Sagittal midline view of postcontrast T1-weighted magnetic resonance imaging of the brain, demonstrating a left frontal cystic lesion with a thick rim of surrounding enhancement and surrounding vasogenic edema.
The life cycle of T solium revolves around its 2 developmental forms: the adult segmented worm causes taeniasis, an intestinal tapeworm infection, while the larval stage causes cysticercosis, an invasive form of infection. Pigs ingest T solium eggs. However, humans are the only host of both forms of the parasite, and pigs serve only as intermediates by harboring the cysticerci. In the intestine, the eggs release embryos, which penetrate the intestinal mucosa, enter the bloodstream, and burrow into tissues where they mature into cysticerci (infective larvae). Humans, as the definitive host, ingest the cysticerci in undercooked pork. The cysticerci mature into adult worms in the small intestine, where they attach and produce eggs (taeniasis) to continue the parasite life cycle. Cysticercosis occurs when humans act as the intermediate host. In such instances, humans ingest T solium eggs through fecal-oral contact with humans with taeniasis. The eggs hatch in the human intestine, liberating embryos that then penetrate the intestinal mucosa and disseminate to various organs (eg, brain, eye, muscle) via the bloodstream. The clinical manifestations of cysticercosis reflect the location of these cysticerci.

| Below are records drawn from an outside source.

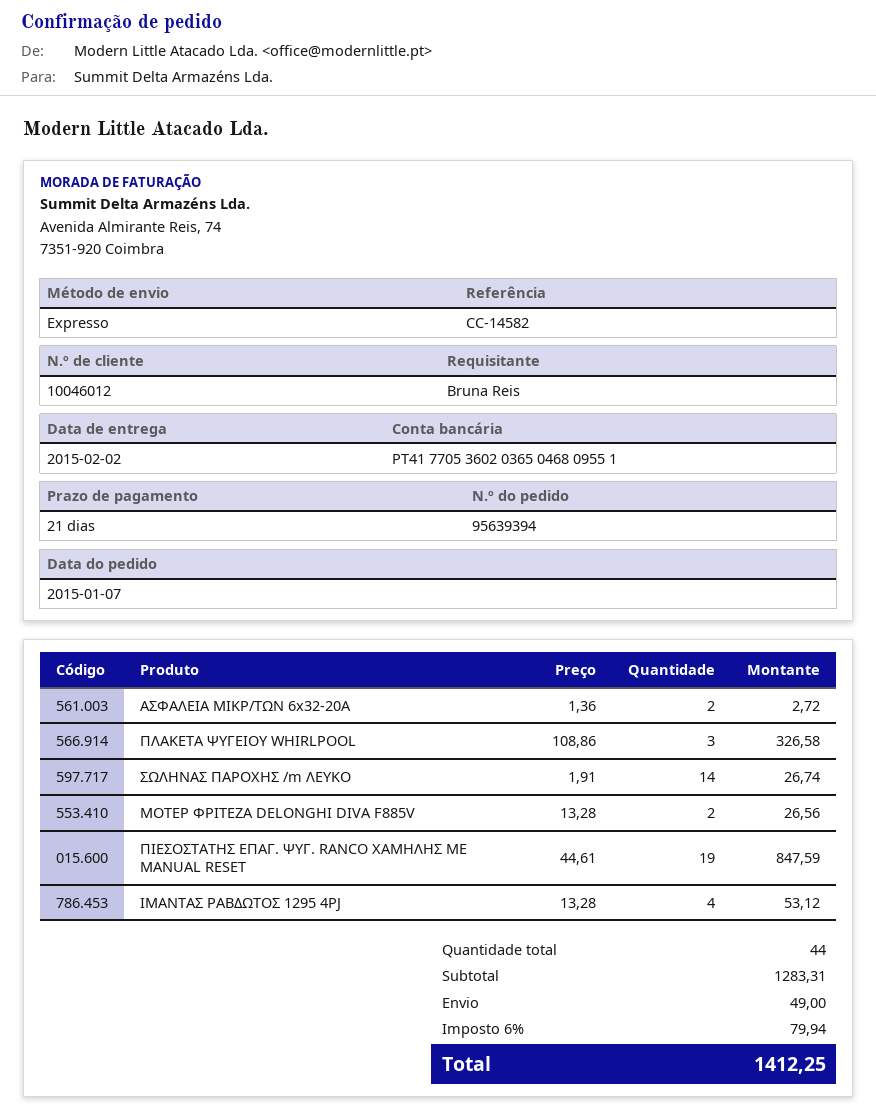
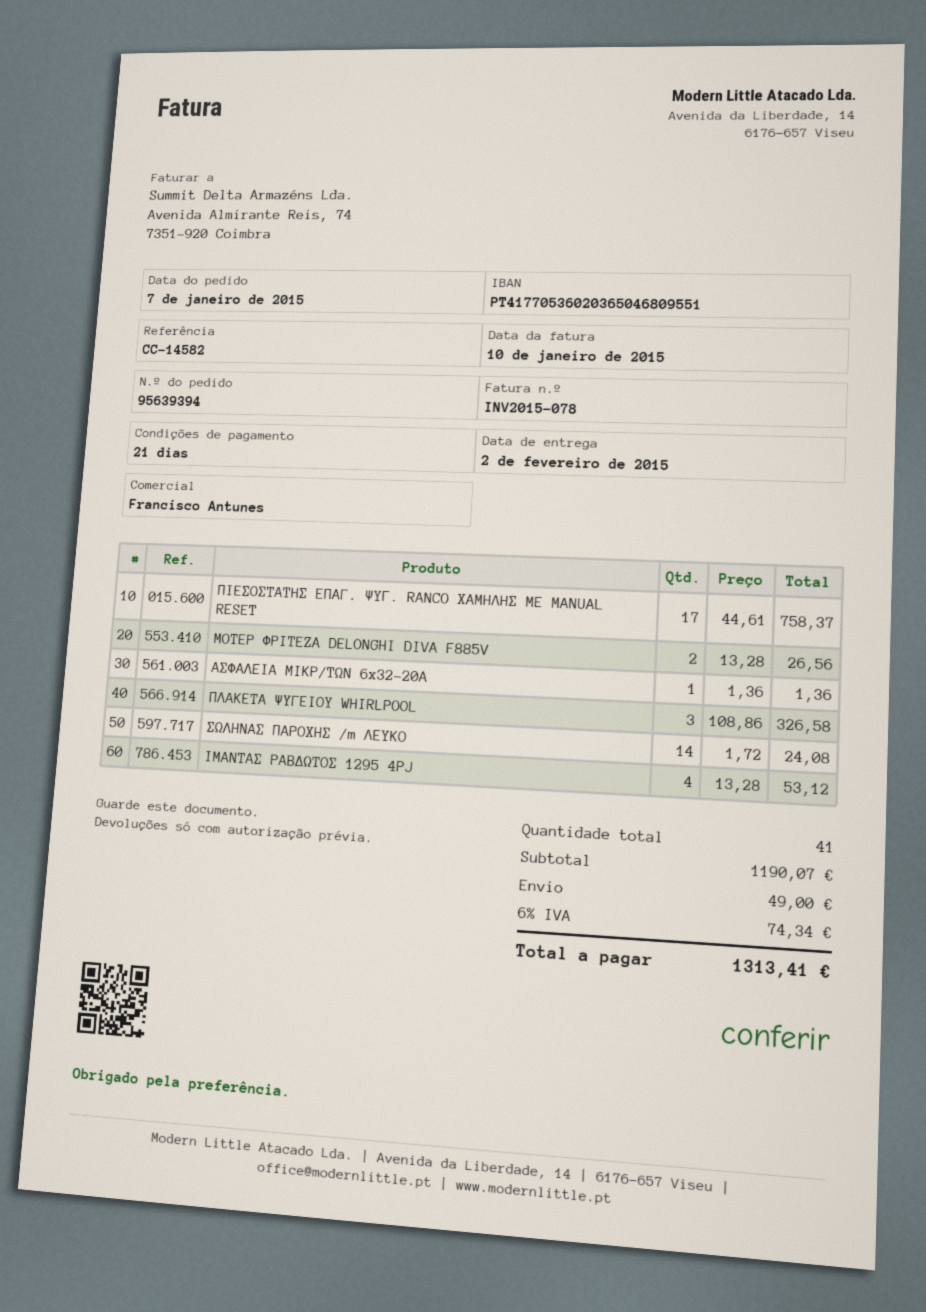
ΑΣΦΑΛΕΙΑ ΜΙΚΡ/ΤΩΝ 6x32-20A: 2 x 1.36 = 2.72 -> 1 x 1.36 = 1.36
ΣΩΛΗΝΑΣ ΠΑΡΟΧΗΣ /m ΛΕΥΚΟ: 14 x 1.91 = 26.74 -> 14 x 1.72 = 24.08
ΠΙΕΣΟΣΤΑΤΗΣ ΕΠΑΓ. ΨΥΓ. RANCO ΧΑΜΗΛΗΣ MΕ MANUAL RESET: 19 x 44.61 = 847.59 -> 17 x 44.61 = 758.37
total quantity: 44 -> 41
subtotal: 1283.31 -> 1190.07
tax: 6% = 79.94 -> 6% = 74.34
total: 1412.25 -> 1313.41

Central nervous system disease (neurocysticercosis) is influenced by the parasite load, location, and the patient's immune status. In most cases, neurocysticercosis in children manifests as a single cystic parenchymal brain lesion (multiple cysts are more common in adults) that is either clinically silent and self-resolving or characterized by partial seizures with or without secondary generalization. Though rare in children, extraparenchymal disease can cause hydrocephalus or encephalitis with headaches, mental status changes, and even life-threatening intracranial pressures. Spinal cord involvement is extremely rare at any age.2,4
Accurate diagnosis of neurocysticercosis requires clinical and epidemiologic data to direct radiological imaging and serologic testing. Proposed diagnostic criteria are complex5 and yet to be validated and, therefore, are not universally accepted. The only absolute criteria—biopsy specimen of a brain lesion, direct visualization of parasites by funduscopic examination, or scolex identification on CT or MRI—are rarely met. However, within the right context, CT and MRI are quite helpful. Initially, the cysticercus appears as a hypodense, fluid-filled cystic structure without surrounding inflammation or edema; the patient is usually clinically asymptomatic at this stage. Invocation of the host immune response results in parasite degeneration creating annular enhancement around the cyst (Figure 1), increasing fluid density within, and surrounding edema (Figure 2). Seizures are a common manifestation during this stage. This intermediate stage is followed by granulomatous change and, ultimately, calcification and occasionally disappearance. Computed tomography best visualizes granulomas and calcifications, while MRI (T2-weighted or gadolinium-enhanced) better defines surrounding edema (immune response) and fluid content (viability) and is superior for extraparenchymal disease. Many serologic assays are fraught with error related to poor specificity and to the high rate of seropositivity in endemic areas among those exposed but without active central nervous system disease. Enzyme-linked immunotransfer blot has a specificity approaching 100%, but the sensitivity is less than 50% in patients with solitary cystic lesions. Inflammatory changes in cerebrospinal fluid are nonspecific and only present in extraparenchymal disease. An ophthalmologic examination should always be performed to exclude eye disease, which alters treatment.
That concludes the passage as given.